◆ **WHAT THIS TASK INVOLVES**:
Nothing but the lines below from the one that contains "total quantity: 16 -> 10" through the one that contains "invoice date: 2021-11-05 -> 2021-11-06" should be retyped, exactly and including both ends. Do not include pictures.

◆ **Records contained in a dataset**:
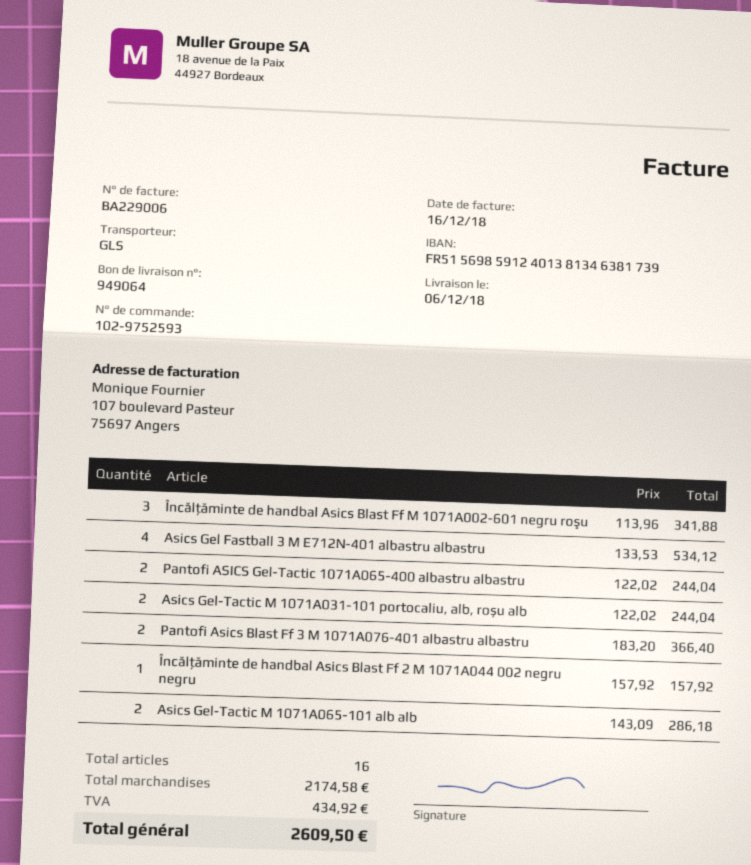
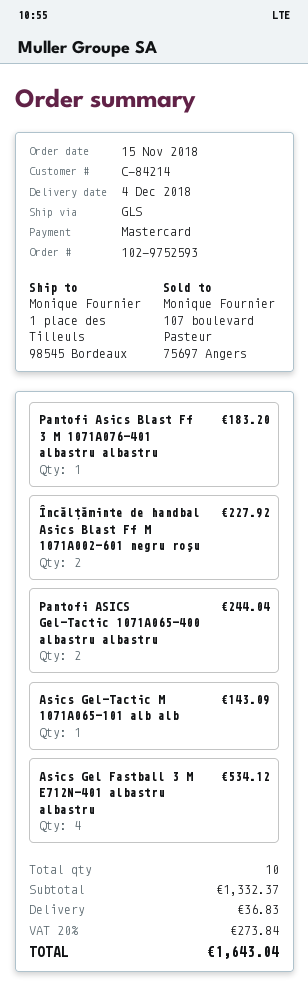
delivery date: 2018-12-06 -> 2018-12-04
Încălțăminte de handbal Asics Blast Ff M 1071A002-601 negru roşu: 3 for 341.88 -> 2 for 227.92
Asics Gel-Tactic M 1071A031-101 portocaliu, alb, roșu alb: 2 for 244.04 -> none
Pantofi Asics Blast Ff 3 M 1071A076-401 albastru albastru: 2 for 366.40 -> 1 for 183.20
Încălțăminte de handbal Asics Blast Ff 2 M 1071A044 002 negru negru: 1 for 157.92 -> none
Asics Gel-Tactic M 1071A065-101 alb alb: 2 for 286.18 -> 1 for 143.09
total quantity: 16 -> 10
subtotal: 2174.58 -> 1332.37
shipping: none -> 36.83
tax: 434.92 -> 273.84
total: 2609.50 -> 1643.04

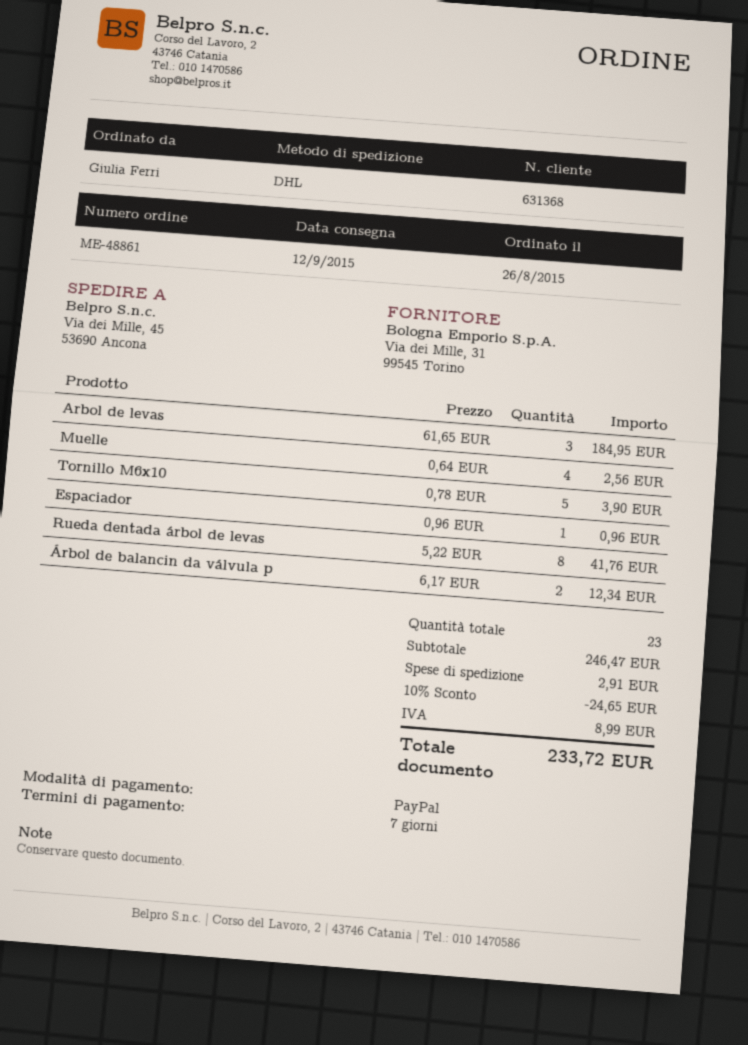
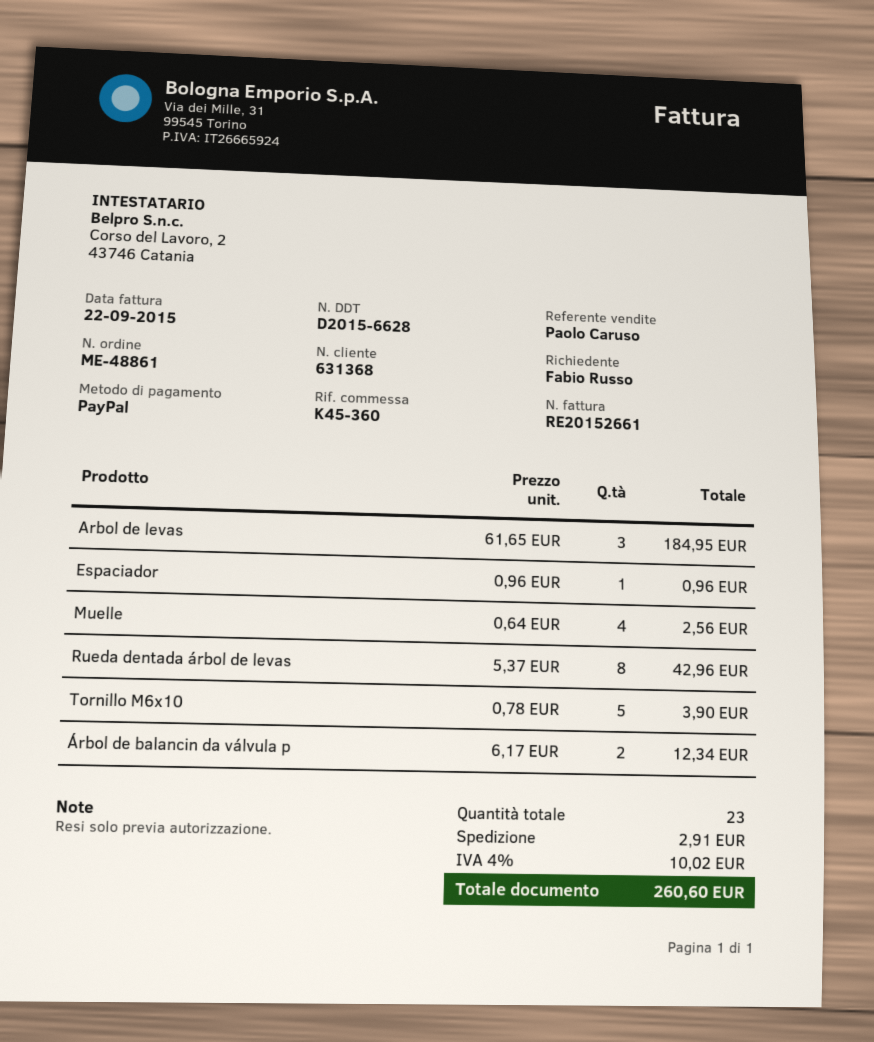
ordered by: Giulia Ferri -> Fabio Russo
Rueda dentada árbol de levas: 8 x 5.22 = 41.76 -> 8 x 5.37 = 42.96
discount: 10% = 24.65 -> none
tax: 8.99 -> 10.02
total: 233.72 -> 260.60

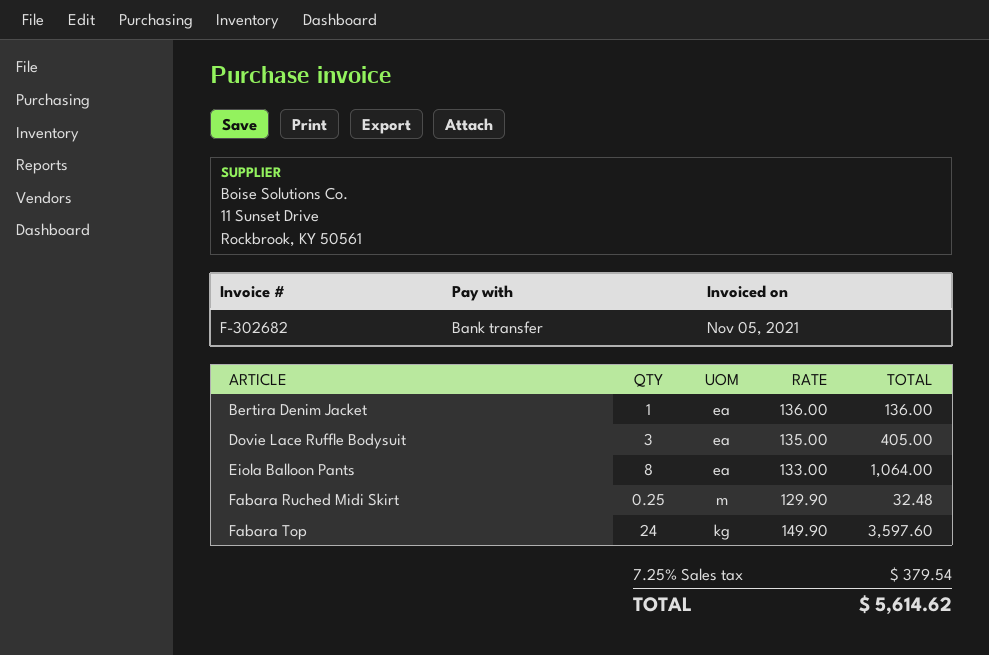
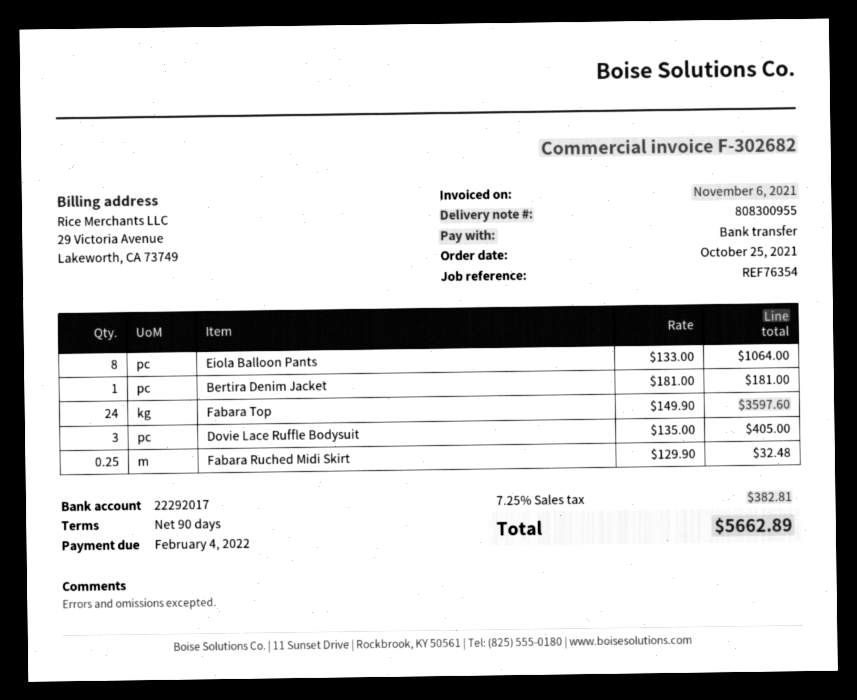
invoice date: 2021-11-05 -> 2021-11-06
Bertira Denim Jacket: 1 x 136.00 = 136.00 -> 1 x 181.00 = 181.00
tax: 7.25% = 379.54 -> 7.25% = 382.81
total: 5614.62 -> 5662.89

◆ **TASK RESULT**:
total quantity: 16 -> 10
subtotal: 2174.58 -> 1332.37
shipping: none -> 36.83
tax: 434.92 -> 273.84
total: 2609.50 -> 1643.04

ordered by: Giulia Ferri -> Fabio Russo
Rueda dentada árbol de levas: 8 x 5.22 = 41.76 -> 8 x 5.37 = 42.96
discount: 10% = 24.65 -> none
tax: 8.99 -> 10.02
total: 233.72 -> 260.60

invoice date: 2021-11-05 -> 2021-11-06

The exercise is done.